* Extracted material:
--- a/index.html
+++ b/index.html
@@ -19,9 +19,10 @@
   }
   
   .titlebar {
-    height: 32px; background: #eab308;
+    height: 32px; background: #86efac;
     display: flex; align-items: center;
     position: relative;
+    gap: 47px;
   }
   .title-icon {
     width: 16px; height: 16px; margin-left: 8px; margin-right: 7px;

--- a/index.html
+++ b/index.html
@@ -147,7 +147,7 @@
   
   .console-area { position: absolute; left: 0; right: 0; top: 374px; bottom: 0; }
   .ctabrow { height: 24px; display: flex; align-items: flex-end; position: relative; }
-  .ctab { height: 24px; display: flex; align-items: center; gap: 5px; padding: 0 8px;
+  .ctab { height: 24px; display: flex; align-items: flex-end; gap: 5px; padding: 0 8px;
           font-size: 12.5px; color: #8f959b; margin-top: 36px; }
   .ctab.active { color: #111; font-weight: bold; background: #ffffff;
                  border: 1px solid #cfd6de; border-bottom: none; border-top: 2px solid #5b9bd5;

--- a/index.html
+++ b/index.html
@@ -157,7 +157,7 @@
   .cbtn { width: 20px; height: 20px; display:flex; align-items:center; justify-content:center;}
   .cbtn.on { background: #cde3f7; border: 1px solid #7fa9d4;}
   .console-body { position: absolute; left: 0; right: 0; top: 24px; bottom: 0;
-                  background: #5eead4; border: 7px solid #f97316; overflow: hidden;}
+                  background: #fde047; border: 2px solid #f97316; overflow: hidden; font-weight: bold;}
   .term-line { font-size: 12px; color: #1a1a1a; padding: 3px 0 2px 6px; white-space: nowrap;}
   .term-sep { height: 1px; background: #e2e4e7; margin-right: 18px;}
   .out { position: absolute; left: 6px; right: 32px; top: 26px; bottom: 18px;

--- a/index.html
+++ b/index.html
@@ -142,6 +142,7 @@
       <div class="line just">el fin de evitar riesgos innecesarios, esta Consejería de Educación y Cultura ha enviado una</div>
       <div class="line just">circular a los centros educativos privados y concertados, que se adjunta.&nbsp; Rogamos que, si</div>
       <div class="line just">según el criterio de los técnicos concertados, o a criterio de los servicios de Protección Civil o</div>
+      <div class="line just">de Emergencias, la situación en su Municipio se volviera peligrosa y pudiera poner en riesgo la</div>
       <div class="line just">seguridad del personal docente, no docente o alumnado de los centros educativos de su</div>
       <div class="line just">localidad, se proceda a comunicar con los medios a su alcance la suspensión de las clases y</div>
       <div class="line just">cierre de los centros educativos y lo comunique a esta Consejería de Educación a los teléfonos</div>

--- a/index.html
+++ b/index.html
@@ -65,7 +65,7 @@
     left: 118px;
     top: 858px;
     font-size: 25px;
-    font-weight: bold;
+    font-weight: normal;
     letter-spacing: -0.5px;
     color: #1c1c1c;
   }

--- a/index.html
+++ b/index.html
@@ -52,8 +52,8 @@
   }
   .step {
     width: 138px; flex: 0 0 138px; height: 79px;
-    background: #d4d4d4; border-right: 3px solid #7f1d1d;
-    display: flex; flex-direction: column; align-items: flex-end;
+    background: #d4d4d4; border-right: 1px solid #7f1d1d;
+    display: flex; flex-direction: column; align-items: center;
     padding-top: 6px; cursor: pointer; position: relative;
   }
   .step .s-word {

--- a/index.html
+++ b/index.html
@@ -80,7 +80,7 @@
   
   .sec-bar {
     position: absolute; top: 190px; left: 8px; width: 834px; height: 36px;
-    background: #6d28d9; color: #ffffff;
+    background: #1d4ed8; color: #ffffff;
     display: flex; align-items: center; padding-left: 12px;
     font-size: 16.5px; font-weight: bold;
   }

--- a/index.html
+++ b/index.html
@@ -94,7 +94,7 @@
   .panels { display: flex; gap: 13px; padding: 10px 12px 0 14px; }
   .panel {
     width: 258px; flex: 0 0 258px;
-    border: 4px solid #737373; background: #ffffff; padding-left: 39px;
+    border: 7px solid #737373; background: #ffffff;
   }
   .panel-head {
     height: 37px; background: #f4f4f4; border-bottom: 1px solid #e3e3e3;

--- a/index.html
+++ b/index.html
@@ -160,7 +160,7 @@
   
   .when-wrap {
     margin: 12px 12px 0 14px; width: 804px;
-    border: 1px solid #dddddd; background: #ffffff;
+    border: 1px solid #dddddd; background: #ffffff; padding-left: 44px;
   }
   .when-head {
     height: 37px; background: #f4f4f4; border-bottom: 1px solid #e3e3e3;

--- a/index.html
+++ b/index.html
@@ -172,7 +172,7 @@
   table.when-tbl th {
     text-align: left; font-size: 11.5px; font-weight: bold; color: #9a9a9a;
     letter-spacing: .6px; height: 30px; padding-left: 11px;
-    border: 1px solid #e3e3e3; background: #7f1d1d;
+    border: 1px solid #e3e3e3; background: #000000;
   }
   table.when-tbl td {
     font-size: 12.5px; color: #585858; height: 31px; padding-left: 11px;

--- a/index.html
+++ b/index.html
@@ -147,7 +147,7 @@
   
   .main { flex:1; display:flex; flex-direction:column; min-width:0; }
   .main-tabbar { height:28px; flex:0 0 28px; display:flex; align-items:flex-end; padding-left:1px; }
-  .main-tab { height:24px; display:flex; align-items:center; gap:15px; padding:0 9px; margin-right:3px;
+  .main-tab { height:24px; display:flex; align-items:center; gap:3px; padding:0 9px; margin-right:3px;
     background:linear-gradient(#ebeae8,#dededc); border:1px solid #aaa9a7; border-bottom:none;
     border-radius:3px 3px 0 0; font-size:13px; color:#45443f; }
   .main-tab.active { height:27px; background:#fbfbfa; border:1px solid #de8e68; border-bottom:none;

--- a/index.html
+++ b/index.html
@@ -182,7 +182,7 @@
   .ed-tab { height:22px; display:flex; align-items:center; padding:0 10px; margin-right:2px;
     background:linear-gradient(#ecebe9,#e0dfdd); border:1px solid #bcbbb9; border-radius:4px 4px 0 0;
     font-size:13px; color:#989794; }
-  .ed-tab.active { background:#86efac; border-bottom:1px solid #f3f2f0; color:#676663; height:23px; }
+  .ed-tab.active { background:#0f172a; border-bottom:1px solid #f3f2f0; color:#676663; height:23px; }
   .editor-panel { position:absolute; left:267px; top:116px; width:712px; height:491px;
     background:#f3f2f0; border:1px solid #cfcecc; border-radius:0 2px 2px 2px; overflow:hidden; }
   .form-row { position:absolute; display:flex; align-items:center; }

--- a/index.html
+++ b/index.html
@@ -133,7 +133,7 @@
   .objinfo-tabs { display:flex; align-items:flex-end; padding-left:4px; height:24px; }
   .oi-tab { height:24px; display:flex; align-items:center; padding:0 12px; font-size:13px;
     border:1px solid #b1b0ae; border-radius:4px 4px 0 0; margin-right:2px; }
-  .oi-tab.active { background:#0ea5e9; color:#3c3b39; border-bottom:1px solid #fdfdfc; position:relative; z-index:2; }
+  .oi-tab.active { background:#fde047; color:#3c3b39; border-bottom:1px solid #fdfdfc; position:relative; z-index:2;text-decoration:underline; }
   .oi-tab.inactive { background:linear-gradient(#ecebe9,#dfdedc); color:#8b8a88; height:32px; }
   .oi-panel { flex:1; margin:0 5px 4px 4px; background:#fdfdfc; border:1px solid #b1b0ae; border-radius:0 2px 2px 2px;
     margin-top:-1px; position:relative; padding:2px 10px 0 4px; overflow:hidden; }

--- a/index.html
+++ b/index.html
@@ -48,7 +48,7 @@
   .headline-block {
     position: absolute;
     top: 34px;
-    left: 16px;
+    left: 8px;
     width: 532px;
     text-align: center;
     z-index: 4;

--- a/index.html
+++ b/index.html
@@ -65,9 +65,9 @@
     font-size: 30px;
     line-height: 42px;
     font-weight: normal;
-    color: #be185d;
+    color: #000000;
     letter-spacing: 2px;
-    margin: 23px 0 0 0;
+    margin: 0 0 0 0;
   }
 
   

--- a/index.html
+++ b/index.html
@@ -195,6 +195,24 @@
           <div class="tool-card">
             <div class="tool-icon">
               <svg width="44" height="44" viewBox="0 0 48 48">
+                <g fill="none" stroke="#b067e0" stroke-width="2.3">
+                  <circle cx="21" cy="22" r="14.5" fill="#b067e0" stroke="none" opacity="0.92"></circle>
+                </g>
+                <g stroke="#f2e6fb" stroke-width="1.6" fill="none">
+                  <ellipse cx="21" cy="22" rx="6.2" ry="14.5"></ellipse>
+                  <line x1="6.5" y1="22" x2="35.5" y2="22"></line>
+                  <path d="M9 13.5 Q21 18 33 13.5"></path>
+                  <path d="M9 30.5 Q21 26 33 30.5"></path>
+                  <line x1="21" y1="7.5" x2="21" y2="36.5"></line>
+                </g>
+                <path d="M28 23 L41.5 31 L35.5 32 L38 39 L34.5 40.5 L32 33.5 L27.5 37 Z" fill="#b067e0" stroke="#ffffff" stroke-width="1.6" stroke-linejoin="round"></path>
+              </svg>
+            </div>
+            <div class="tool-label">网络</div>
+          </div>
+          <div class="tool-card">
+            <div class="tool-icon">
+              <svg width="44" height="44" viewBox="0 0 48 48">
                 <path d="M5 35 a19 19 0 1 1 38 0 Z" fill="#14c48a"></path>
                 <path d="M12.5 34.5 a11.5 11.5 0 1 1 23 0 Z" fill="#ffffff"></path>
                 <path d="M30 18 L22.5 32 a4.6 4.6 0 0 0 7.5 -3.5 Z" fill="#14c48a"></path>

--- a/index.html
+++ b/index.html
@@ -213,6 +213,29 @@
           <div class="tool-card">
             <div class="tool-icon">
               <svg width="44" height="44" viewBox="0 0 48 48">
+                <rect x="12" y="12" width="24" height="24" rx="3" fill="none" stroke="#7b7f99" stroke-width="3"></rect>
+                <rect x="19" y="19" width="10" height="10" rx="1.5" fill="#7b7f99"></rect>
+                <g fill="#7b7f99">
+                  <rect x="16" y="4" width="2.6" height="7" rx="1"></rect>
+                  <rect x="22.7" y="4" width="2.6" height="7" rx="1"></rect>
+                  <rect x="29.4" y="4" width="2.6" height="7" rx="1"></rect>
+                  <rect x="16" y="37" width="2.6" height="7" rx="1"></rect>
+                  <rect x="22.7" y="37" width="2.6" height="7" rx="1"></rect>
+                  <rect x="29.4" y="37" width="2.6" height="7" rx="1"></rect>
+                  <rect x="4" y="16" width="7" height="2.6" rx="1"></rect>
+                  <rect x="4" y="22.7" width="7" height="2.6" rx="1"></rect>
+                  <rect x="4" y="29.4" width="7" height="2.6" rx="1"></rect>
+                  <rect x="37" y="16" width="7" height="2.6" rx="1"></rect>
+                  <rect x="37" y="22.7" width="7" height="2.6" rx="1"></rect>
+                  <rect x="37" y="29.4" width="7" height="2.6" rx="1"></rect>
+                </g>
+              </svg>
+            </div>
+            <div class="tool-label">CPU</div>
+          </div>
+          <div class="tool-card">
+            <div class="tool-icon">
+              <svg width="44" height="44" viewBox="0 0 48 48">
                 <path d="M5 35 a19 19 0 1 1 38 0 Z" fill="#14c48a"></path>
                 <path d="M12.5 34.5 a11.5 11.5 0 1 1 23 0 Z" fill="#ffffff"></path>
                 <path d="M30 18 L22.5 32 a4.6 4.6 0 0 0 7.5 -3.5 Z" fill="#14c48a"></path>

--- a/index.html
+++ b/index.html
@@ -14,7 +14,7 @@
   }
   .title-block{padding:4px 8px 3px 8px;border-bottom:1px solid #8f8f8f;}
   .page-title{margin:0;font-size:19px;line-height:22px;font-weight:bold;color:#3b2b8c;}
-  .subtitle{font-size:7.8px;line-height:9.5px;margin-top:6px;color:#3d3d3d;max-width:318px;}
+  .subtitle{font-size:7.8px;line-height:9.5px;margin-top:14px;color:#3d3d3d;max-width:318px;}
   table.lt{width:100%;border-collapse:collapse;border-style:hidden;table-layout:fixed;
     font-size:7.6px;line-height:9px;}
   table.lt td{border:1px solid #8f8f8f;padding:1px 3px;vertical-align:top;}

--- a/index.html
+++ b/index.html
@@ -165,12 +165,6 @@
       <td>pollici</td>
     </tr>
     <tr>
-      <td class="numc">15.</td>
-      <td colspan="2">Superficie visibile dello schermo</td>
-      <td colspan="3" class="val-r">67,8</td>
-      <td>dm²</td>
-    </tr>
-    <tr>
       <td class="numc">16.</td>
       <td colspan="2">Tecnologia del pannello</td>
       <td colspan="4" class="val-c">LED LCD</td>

* Assigned task:
Your reply should hold only the lines from the first line of the records through the one with "center; gap: 5px; padding: 0 8px;", reproduced word for word.

* The completed task:
--- a/index.html
+++ b/index.html
@@ -19,9 +19,10 @@
   }
   
   .titlebar {
-    height: 32px; background: #eab308;
+    height: 32px; background: #86efac;
     display: flex; align-items: center;
     position: relative;
+    gap: 47px;
   }
   .title-icon {
     width: 16px; height: 16px; margin-left: 8px; margin-right: 7px;

--- a/index.html
+++ b/index.html
@@ -147,7 +147,7 @@
   
   .console-area { position: absolute; left: 0; right: 0; top: 374px; bottom: 0; }
   .ctabrow { height: 24px; display: flex; align-items: flex-end; position: relative; }
-  .ctab { height: 24px; display: flex; align-items: center; gap: 5px; padding: 0 8px;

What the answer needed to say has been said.